Using DeepMinds AlphaFold, millions of protein structures are being mapped and their potential interactions are being predicted. Researchers are using it all over the world to study ways to treat osteoporosis, Parkinson's disease, and malaria. However, scale is the problem. Since a lot of research is conducted at the individual level, it is important to scale that up and integrate it into bio-research workflows. and takes so long to complete that I don't think we'll begin to realize this until the next few years," Dumas-Williams says.
How to make investments in the AI boom's next stage.
During that time, AI is probably going to help other data-intensive industries advance significantly. Among these, roboticsincluding driverless carsand the financial industry, with its robo-advisers, are at the top. It is impossible to predict which businesses will benefit from this, so diversify your investments in AI. AI ought to be widely adopted by most businesses. It's less clear that Nvidia will provide every chip needed to support that adoption or that any particular developer will produce the most revolutionary model.
This year has also seen two notable tech sell-offs, underscoring the risks associated with over-concentration. "The Seven Greatest. have consumed all of the oxygen present in the space," Ginsberg claims. The fact that many active strategies and market cap-weighted strategies focus on them "gives tech investing a very narrow view."
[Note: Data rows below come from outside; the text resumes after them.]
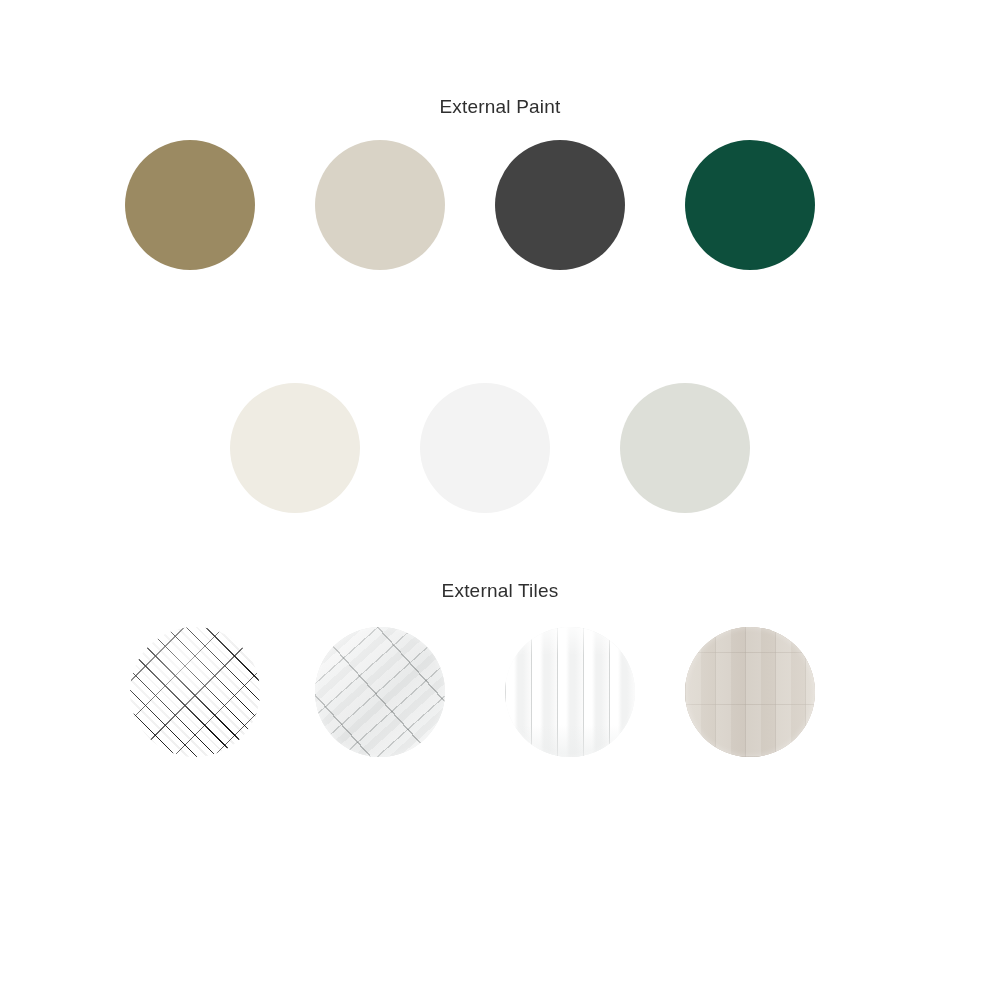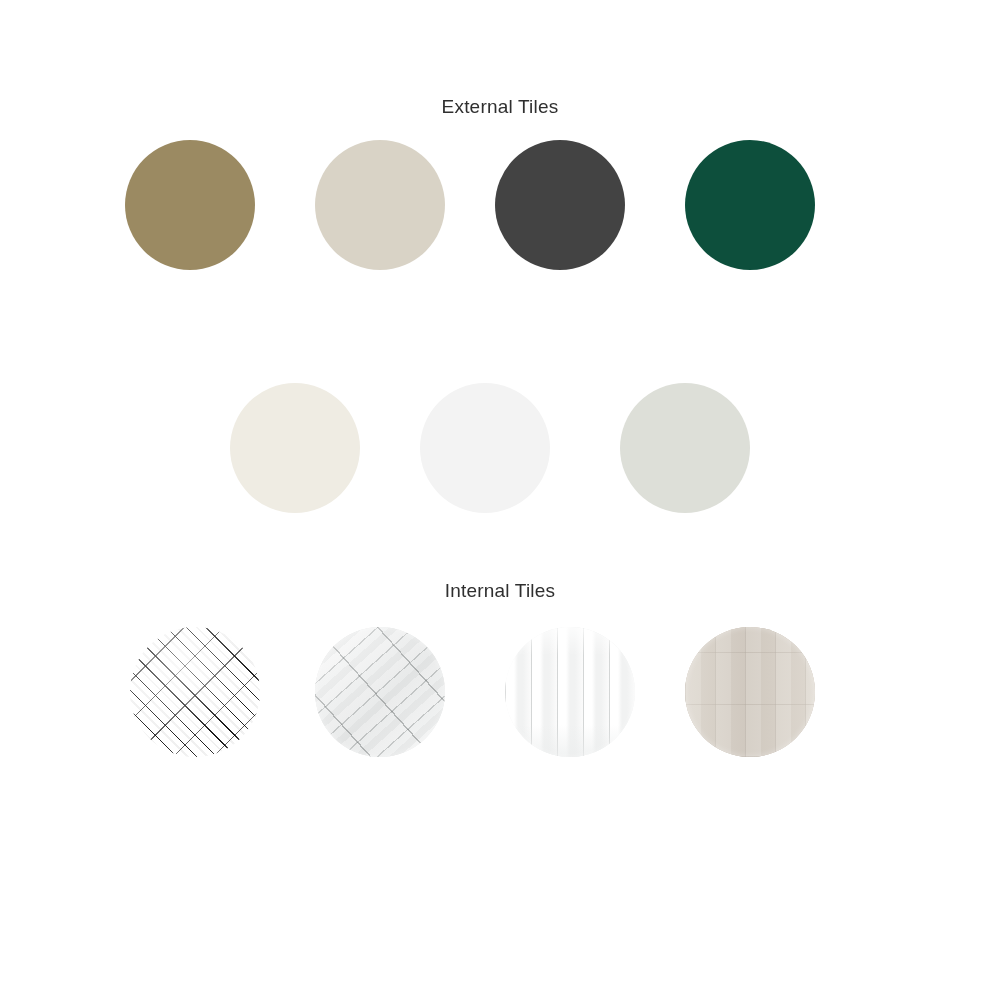--- a/index.html
+++ b/index.html
@@ -191,7 +191,7 @@
 
 <div class="board">
 
-  <div class="section-title" id="title-external" style="color: rgb(47, 47, 47);">External Tiles</div>
+  <div class="section-title" id="title-external" style="color: rgb(47, 47, 47);">External Paint</div>
 
   <div class="swatch ext-1" id="ext-sw-1" style="background: rgb(155, 138, 98);"></div>
   <div class="swatch ext-2" id="ext-sw-2" style="background: rgb(217, 211, 198);"></div>

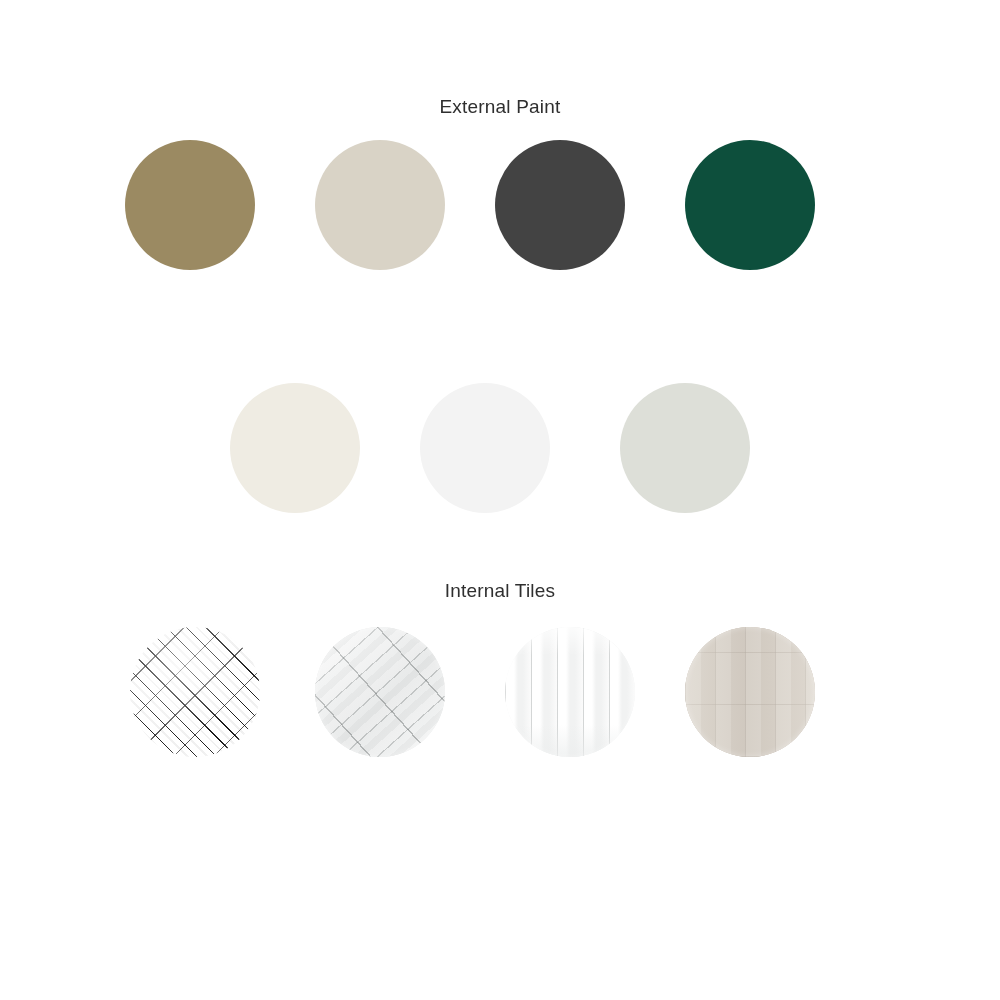--- a/index.html
+++ b/index.html
@@ -203,7 +203,7 @@
   <div class="swatch int-2" id="int-sw-2" style="background: rgb(243, 243, 243);"></div>
   <div class="swatch int-3" id="int-sw-3" style="background: rgb(221, 223, 216);"></div>
 
-  <div class="section-title" id="title-tiles" style="color: rgb(47, 47, 47);">Internal Tiles</div>
+  <div class="section-title" id="title-tiles" style="color: rgb(47, 47, 47);">External Tiles</div>
 
   <div class="swatch tile-1">
     <div class="tex tex-herringbone-white">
(LSE: ITEK) Ginsberg is the manager of the HAN-GINS Tech Megatrend Equal Weight UCITS ETF. The appeal of this exchange-traded fund is largely due to its equal weighting; assets are distributed equally among its 120 holdings, which reflect a fairly even spread across ten industries, including social media, cloud computing, robotics and automation, and future automobiles, all of which are primarily related to the AI theme. Its weighting is also low for a tech strategy, with only 60% of it in the US.
Winners have little time to run because it rebalances every six months, but it is important to note that equal weighting prevents it from becoming overly concentrated in tech megacaps. This helps diversify tech without exacerbating any overexposure to the largest players. However, excessive diversification can also be dangerous. Both winners and losers are inevitable, and with something this disruptive, the losers stand to lose greatly.
Active strategies, like those underlying the Allianz Technology Trust (LSE: ATT) or the Polar Capital Technology Trust (LSE: PCT), give seasoned managers the authority to decide which companies to invest in. Regarding the difficulties of investing in the upcoming AI phase, Dumas-Williams states, "You have to stay incredibly active, and frankly quite humble with your opinions." Being on the cutting edge requires you to stay extremely aware of developments.